* WHAT TO PRODUCE *
Among the entries, which lines carry the string "拆分错误类型"? Copy each of them.

* STORED DATA *
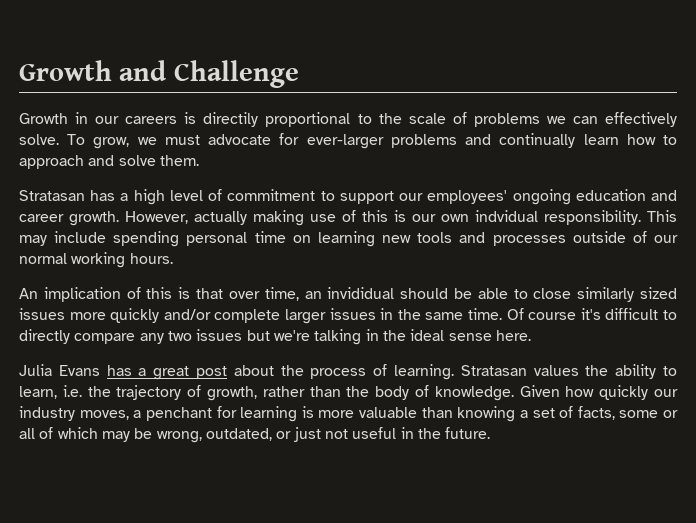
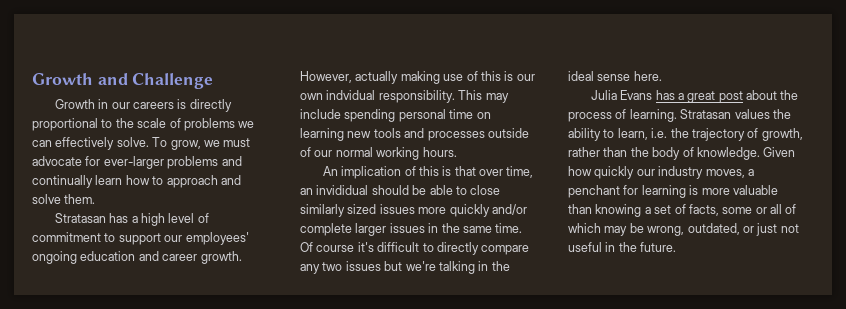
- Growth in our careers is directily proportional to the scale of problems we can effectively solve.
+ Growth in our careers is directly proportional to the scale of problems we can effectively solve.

--

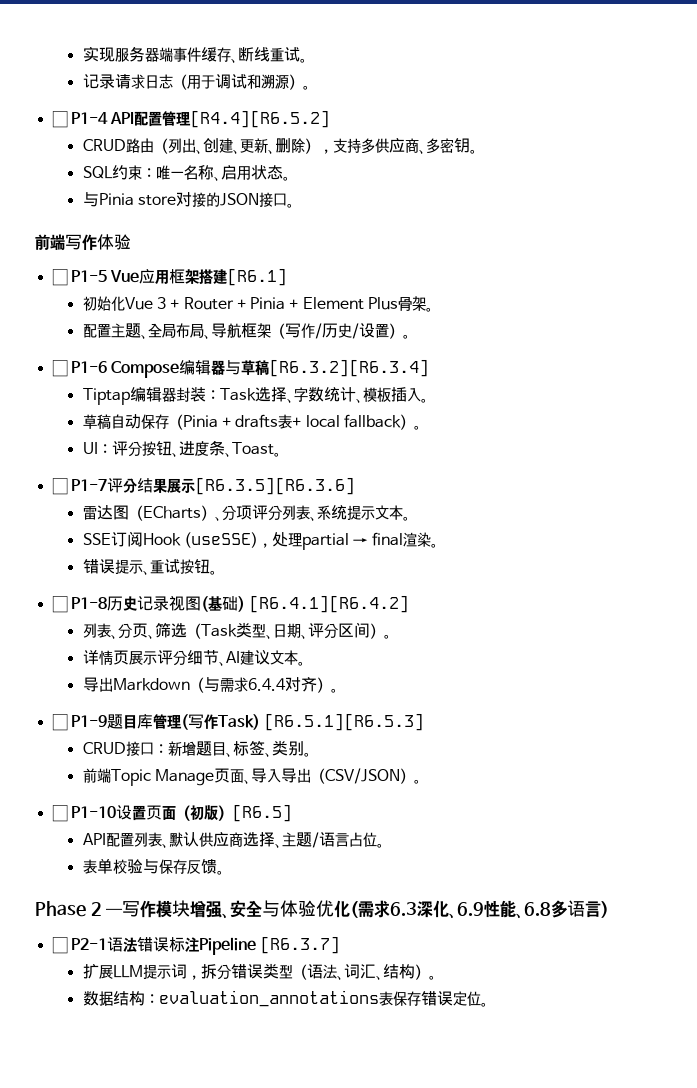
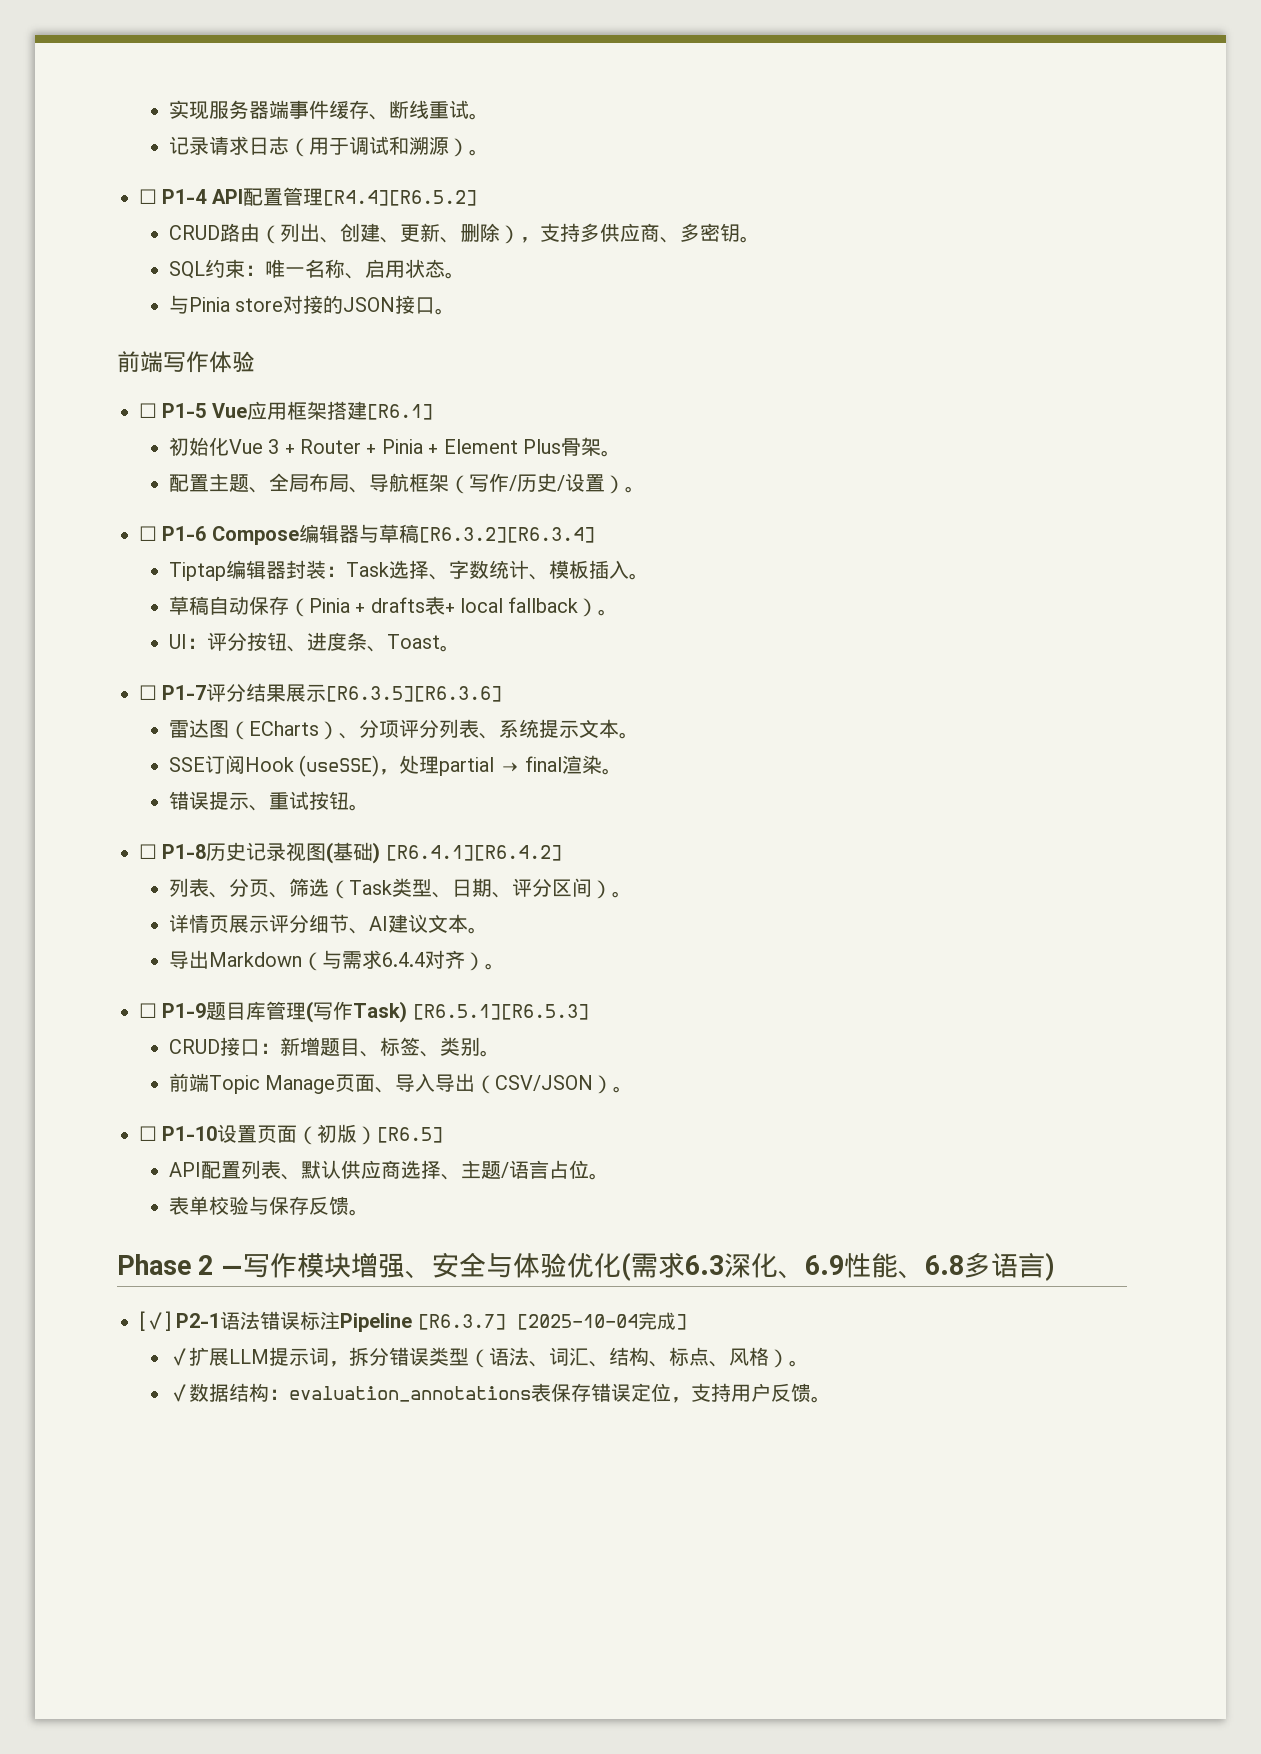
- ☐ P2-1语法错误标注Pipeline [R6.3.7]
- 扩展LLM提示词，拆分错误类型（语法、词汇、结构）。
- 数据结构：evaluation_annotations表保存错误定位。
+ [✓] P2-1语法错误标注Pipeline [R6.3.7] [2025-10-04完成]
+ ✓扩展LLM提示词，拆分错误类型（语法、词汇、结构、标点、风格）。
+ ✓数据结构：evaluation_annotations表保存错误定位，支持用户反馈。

* WRITTEN SOLUTION *
- 扩展LLM提示词，拆分错误类型（语法、词汇、结构）。
+ ✓扩展LLM提示词，拆分错误类型（语法、词汇、结构、标点、风格）。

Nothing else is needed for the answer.